I was tempted to clean these up to remove the stony material still clinging to the surface of the specimens. I didn’t want to risk contaminating them with a cleaner and rendering them useless for research purposes. I suppose one could use a tiny Dremel brush head and clean them up that way, but it would require some kind of clamp to hold the nodule and a steady hand. I think these would look amazing cleaned up and showing shiny reflective metal. If you decide to clean one up, let me know the results.
If you like loose chondrules, you are going to love these little cosmic ball bearings. The lot I acquired are all solid iron – no silicate nodules. I checked them all with a magnet – they strongly leap to a magnet and are very dense and heavy for their small size. They weigh much more than a similarly-sized stony chondrule would weigh.
This is the first time in my decade and a half of collecting that I have gotten my hands on these. I have only seen one other dealer offer a single nodule for sale in the past. It wasn’t easy to get these and probably won’t be easy to get any more. I acquired fifteen of these nodules. I put two into my personal collection and will be offering the remainder to collectors.
The specimen being offered here weighs .23g (.233mg).

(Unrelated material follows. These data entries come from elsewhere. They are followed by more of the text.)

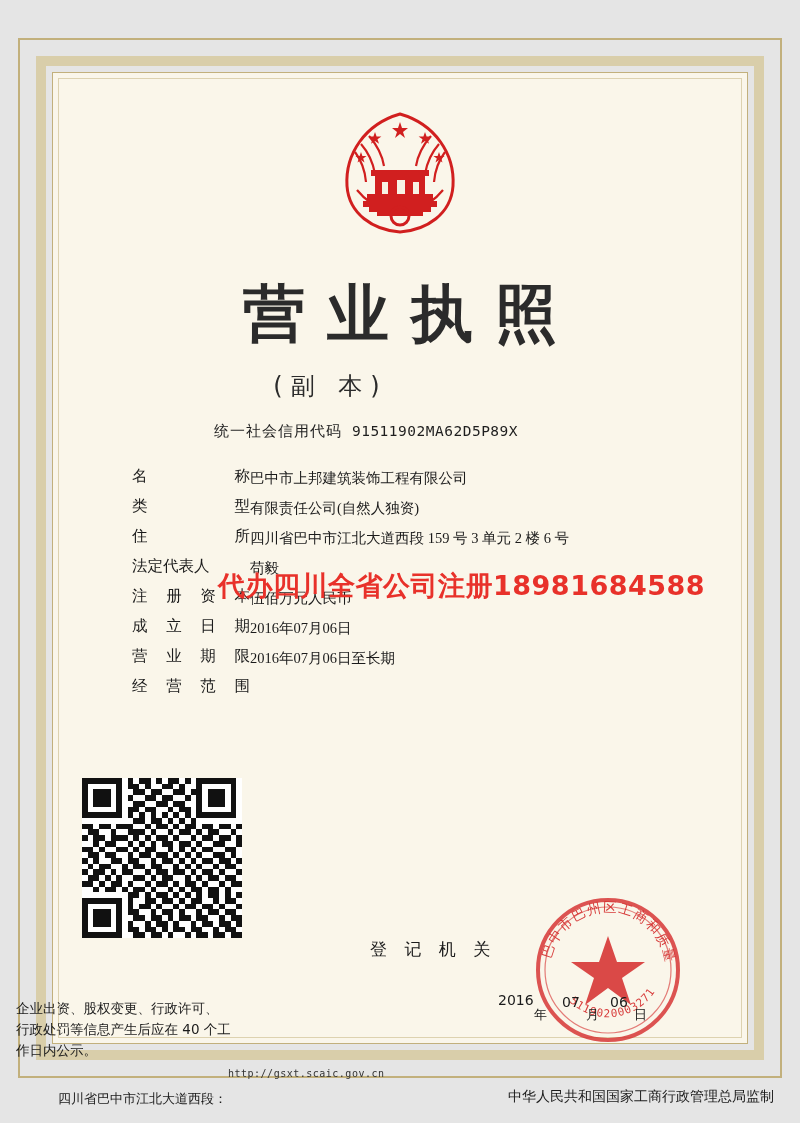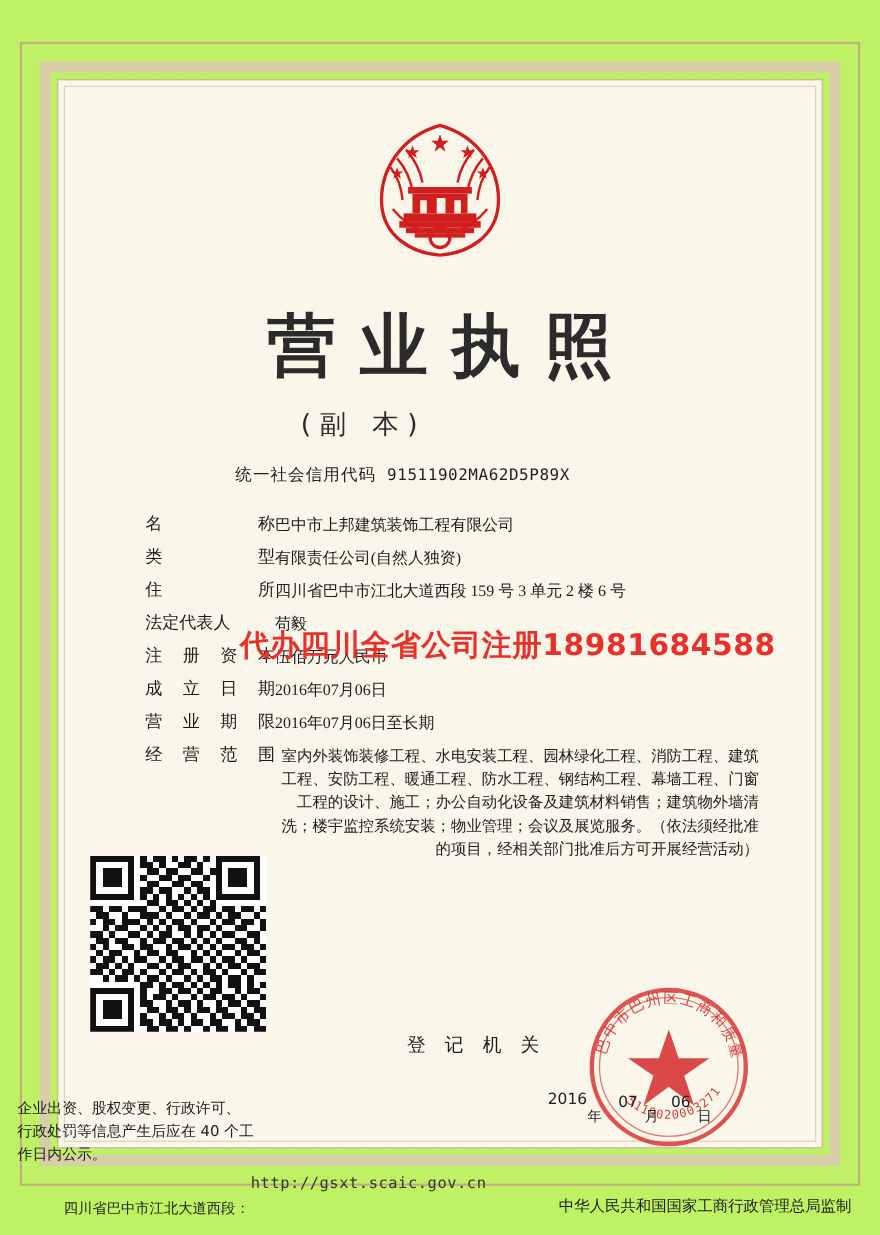--- a/index.html
+++ b/index.html
@@ -13,21 +13,21 @@
     font-family: "Liberation Sans", sans-serif;
     position: relative;
     overflow: hidden;
   }
 
   .license {
     position: absolute;
     left: 0; top: 0;
     width: 800px;
     height: 1123px;
-    background: #bef264;
+    background: #e5e5e5;
     overflow: hidden;
   }
 
   
   .border-outer {
     position: absolute;
     left: 18px; top: 38px;
     width: 764px; height: 1040px;
     border: 2px solid #c2b07c;
     box-sizing: border-box;
@@ -226,21 +226,21 @@
     font-family: "DejaVu Sans", sans-serif;
     font-size: 13.5px;
     line-height: 21px;
     color: #1b1b1b;
   }
   .website {
     position: absolute;
     left: 228px;
     top: 1068px;
     font-family: "DejaVu Sans Mono", monospace;
-    font-size: 14px;
+    font-size: 10px;
     color: #333;
     letter-spacing: 0.5px;
   }
   .footer-left {
     position: absolute;
     left: 58px;
     top: 1090px;
     font-family: "DejaVu Sans", sans-serif;
     font-size: 13px;
     color: #1b1b1b;
@@ -365,21 +365,20 @@
         </div>
       <div class="value">2016年07月06日至长期</div>
     </div>
     <div class="row scope">
       <div class="label">
           <span>经</span>
           <span>营</span>
           <span>范</span>
           <span>围</span>
         </div>
-      <div class="value">室内外装饰装修工程、水电安装工程、园林绿化工程、消防工程、建筑工程、安防工程、暖通工程、防水工程、钢结构工程、幕墙工程、门窗工程的设计、施工；办公自动化设备及建筑材料销售；建筑物外墙清洗；楼宇监控系统安装；物业管理；会议及展览服务。（依法须经批准的项目，经相关部门批准后方可开展经营活动）</div>
     </div>
   </div>
 
   <div class="watermark">代办四川全省公司注册18981684588</div>
 
   <div class="qr">
     <svg viewBox="0 0 28 28" width="160" height="160" shape-rendering="crispEdges">
       <rect width="28" height="28" fill="#ffffff"></rect>
       <g id="qr-modules" fill="#111111">
           <rect x="0" y="0" width="1" height="1"></rect>

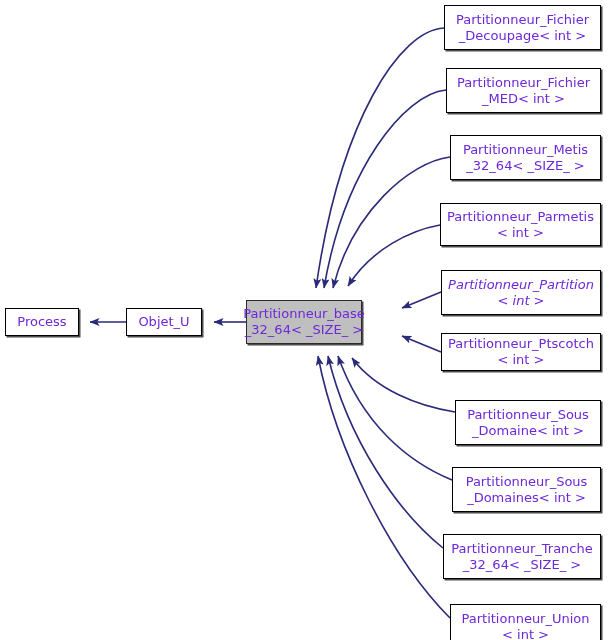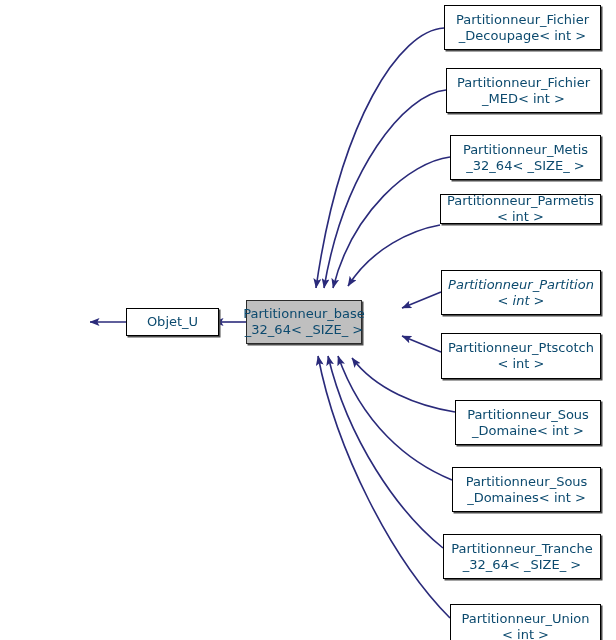--- a/index.html
+++ b/index.html
@@ -27,21 +27,21 @@
     position: absolute;
     box-sizing: border-box;
     border: 1px solid #000000;
     background: #ffffff;
     display: flex;
     align-items: center;
     justify-content: center;
     text-align: center;
     font-size: 13px;
     line-height: 16px;
-    color: #0c4a6e;
+    color: #6d28d9;
     letter-spacing: 0px;
     z-index: 3;
     box-shadow: 1.5px 1.5px 0 0 #4d4d4d;
   }
   .node.base {
     background: #bfbfbf;
     border: 1px solid #2b2b2b;
   }
   .node-label {
     display: block;
@@ -75,22 +75,25 @@
       <path d="M441,292 L402,308"></path>
       <path d="M441,352 L402,336"></path>
 
       <path d="M455,412 C418,406 376,390 352,358"></path>
       <path d="M452,480 C408,462 362,424 338,356"></path>
       <path d="M443,548 C398,512 348,440 328,356"></path>
       <path d="M450,618 C392,560 336,450 318,356"></path>
     </g>
   </svg>
 
+  <div class="node" id="n-process" style="left: 5px; top: 308px; width: 74px; height: 28px;">
+    <span class="node-label">Process</span>
+  </div>
 
-  <div class="node" id="n-objetu" style="left: 126px; top: 308px; width: 93px; height: 28px;">
+  <div class="node" id="n-objetu" style="left: 126px; top: 308px; width: 76px; height: 28px;">
     <span class="node-label">Objet_U</span>
   </div>
 
   <div class="node base" id="n-base" style="left: 246px; top: 300px; width: 116px; height: 44px;">
     <span class="node-label">Partitionneur_base
 _32_64&lt; _SIZE_ &gt;</span>
   </div>
 
   <div id="derived-container">
       <div class="node" style="left: 444px; top: 5px; width: 157px; height: 45px;">
@@ -98,29 +101,29 @@
 _Decoupage&lt; int &gt;</span>
       </div>
       <div class="node" style="left: 446px; top: 68px; width: 155px; height: 45px;">
         <span class="node-label">Partitionneur_Fichier
 _MED&lt; int &gt;</span>
       </div>
       <div class="node" style="left: 450px; top: 135px; width: 151px; height: 45px;">
         <span class="node-label">Partitionneur_Metis
 _32_64&lt; _SIZE_ &gt;</span>
       </div>
-      <div class="node" style="left: 440px; top: 194px; width: 161px; height: 30px;">
+      <div class="node" style="left: 440px; top: 203px; width: 161px; height: 43px;">
         <span class="node-label">Partitionneur_Parmetis
 &lt; int &gt;</span>
       </div>
       <div class="node" style="left: 441px; top: 270px; width: 160px; height: 45px; font-style: italic;">
         <span class="node-label">Partitionneur_Partition
 &lt; int &gt;</span>
       </div>
-      <div class="node" style="left: 441px; top: 333px; width: 160px; height: 46px;">
+      <div class="node" style="left: 441px; top: 333px; width: 160px; height: 38px;">
         <span class="node-label">Partitionneur_Ptscotch
 &lt; int &gt;</span>
       </div>
       <div class="node" style="left: 455px; top: 400px; width: 146px; height: 45px;">
         <span class="node-label">Partitionneur_Sous
 _Domaine&lt; int &gt;</span>
       </div>
       <div class="node" style="left: 452px; top: 467px; width: 149px; height: 45px;">
         <span class="node-label">Partitionneur_Sous
 _Domaines&lt; int &gt;</span>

Refer to the photo. The black centimeter cube is shown for scale and is not included. You are purchasing the nodule shown. Your purchase will include a labeled gemjar for safe storage.
From the Meteoritical Bulletin entry on Gujba :
Yobe, Nigeria
Fell 1984 April 3, 18:30 local time
Bencubbin-like meteorite
A conical meteorite fell in a corn field near the village of Bogga Dingare after a bright fireball was witnessed moving west to east and an explosion was heard. The local people hammered the meteorite into many pieces, and most of the material was dispersed. The original mass is unknown, although secondhand reports indicate that it had a volume of ~20 000 cm3, and thus a mass of ~100 kg. Material that almost certainly came from this fall has been sold in the last few years elsewhere in Nigeria, with claims that the specimens were new finds. A preliminary description of the meteorite appears in Islam and Ostaficzuk (1988). Description (L. Karwowski, USil, based on the original mass): contains metal nodules, 1.5–8 mm in diameter, and silicate nodules 1–15 mm in diameter with fan-like aggregates of pyroxene; 60% of nodules are metal. Description and classification (A. Rubin and G. Kallemeyn, UCLA, based on a 282 g fragment purchased in 2000 near the village of Gidan Wire in Kaduna state): consists of large metal nodules containing variable amounts of troilite, and cryptocrystalline silicate spheroids; silicates include pyroxene (Fs1–2Wo1–3) and rare olivine (Fa3); siderophile abundance pattern in metal is similar to that of Bencubbin; shock stage, S2; weathering grade, W0. Oxygen isotopes (R. Clayton, UChi): light-colored silicates, δ17O = -2.19·, δ18O = +0.53·; dark-colored silicates, δ17O = -1.78·, δ18O = +0.98·. Specimens: 12.2 kg, mostly disintegrated, UMaid; 815 g, MZP; type specimen, 64 g, UCLA; remainder of 282 g mass, Twelker.